### BRIEF:
Check every line of the entries that follow, and copy the ones containing "none".

++++++++++

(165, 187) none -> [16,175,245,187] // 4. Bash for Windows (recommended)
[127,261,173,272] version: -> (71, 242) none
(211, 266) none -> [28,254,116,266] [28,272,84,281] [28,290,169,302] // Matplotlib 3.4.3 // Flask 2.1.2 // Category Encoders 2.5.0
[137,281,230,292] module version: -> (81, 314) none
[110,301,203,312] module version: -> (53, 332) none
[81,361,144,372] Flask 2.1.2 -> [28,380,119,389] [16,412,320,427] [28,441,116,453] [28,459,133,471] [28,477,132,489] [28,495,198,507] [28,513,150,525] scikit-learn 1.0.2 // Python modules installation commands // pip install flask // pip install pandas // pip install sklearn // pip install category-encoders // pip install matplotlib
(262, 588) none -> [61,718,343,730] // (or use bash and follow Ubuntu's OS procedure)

++++++++++

### EXERCISE RESULT:
(165, 187) none -> [16,175,245,187] // 4. Bash for Windows (recommended)
[127,261,173,272] version: -> (71, 242) none
(211, 266) none -> [28,254,116,266] [28,272,84,281] [28,290,169,302] // Matplotlib 3.4.3 // Flask 2.1.2 // Category Encoders 2.5.0
[137,281,230,292] module version: -> (81, 314) none
[110,301,203,312] module version: -> (53, 332) none
(262, 588) none -> [61,718,343,730] // (or use bash and follow Ubuntu's OS procedure)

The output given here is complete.